O primeiro-ministro português tinha afirmado o apoio ao alargamento do projeto bilateral dos Centros de Aprendizagem e Formação Escolar – financiado conjuntamente por Portugal e por Timor-Leste e cuja finalidade é capacitar professores timorenses – a todos os postos administrativos no país, e prometido reforçar o apoio à Escola Portuguesa de Díli, que visitou.

No segundo dia da visita, o chefe do Governo português reuniu-se, ainda, com a presidente do Parlamento Nacional e colocou flores na Cruz dos Mártires, no cemitério de Santa Cruz, numa homenagem às mais de 300 vítimas mortais do massacre de 12 de novembro de 1991, durante a ocupação indonésia.

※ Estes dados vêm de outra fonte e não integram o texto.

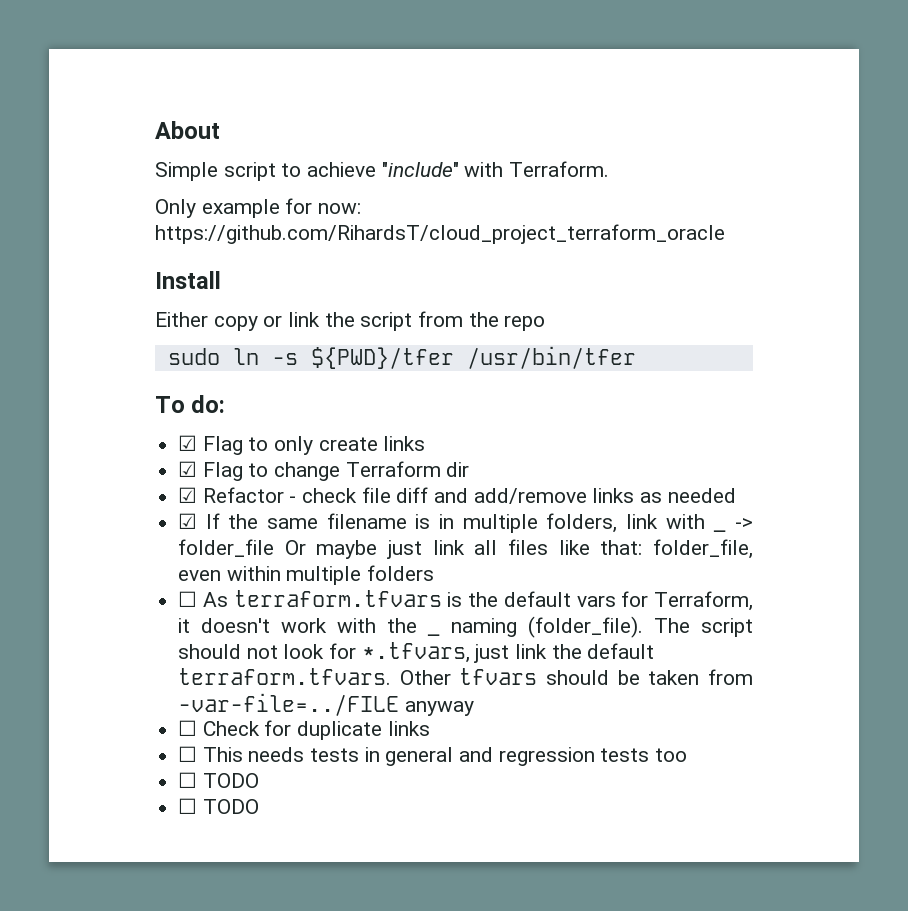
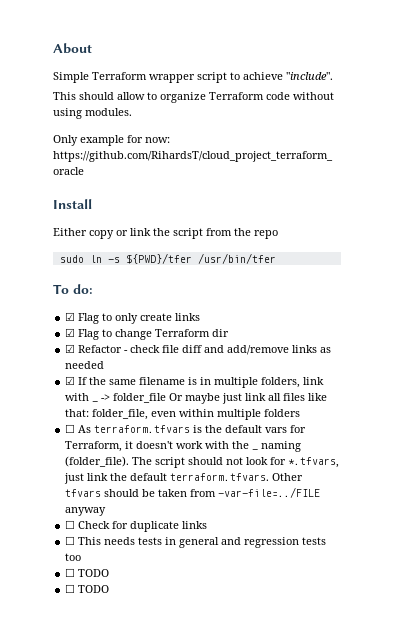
- Simple script to achieve "include" with Terraform.
+ Simple Terraform wrapper script to achieve "include".
+ This should allow to organize Terraform code without using modules.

Nessa homenagem, disse, em conversa com um dos sobreviventes do massacre, que a memória do massacre em Santa Cruz deve ser mantida viva, pois “é uma forma de os homenagear e também de dar força e consolidar os valores pelo qual deram a vida”.

No final de uma reunião de trabalho com o primeiro-ministro timorense, no primeiro dia da sua visita oficial de dois dias, António Costa declarou que a visita se destinava à identificação das prioridades do novo Governo de Timor-Leste para a cooperação, no horizonte do mandato do Governo que recentemente entrou em funções e no momento em que também Portugal prepara o seu novo programa estratégico de cooperação. E vincou a índole amiga da visita, que é também de abertura de portas para o desenvolvimento conjunto do trabalho de cooperação.  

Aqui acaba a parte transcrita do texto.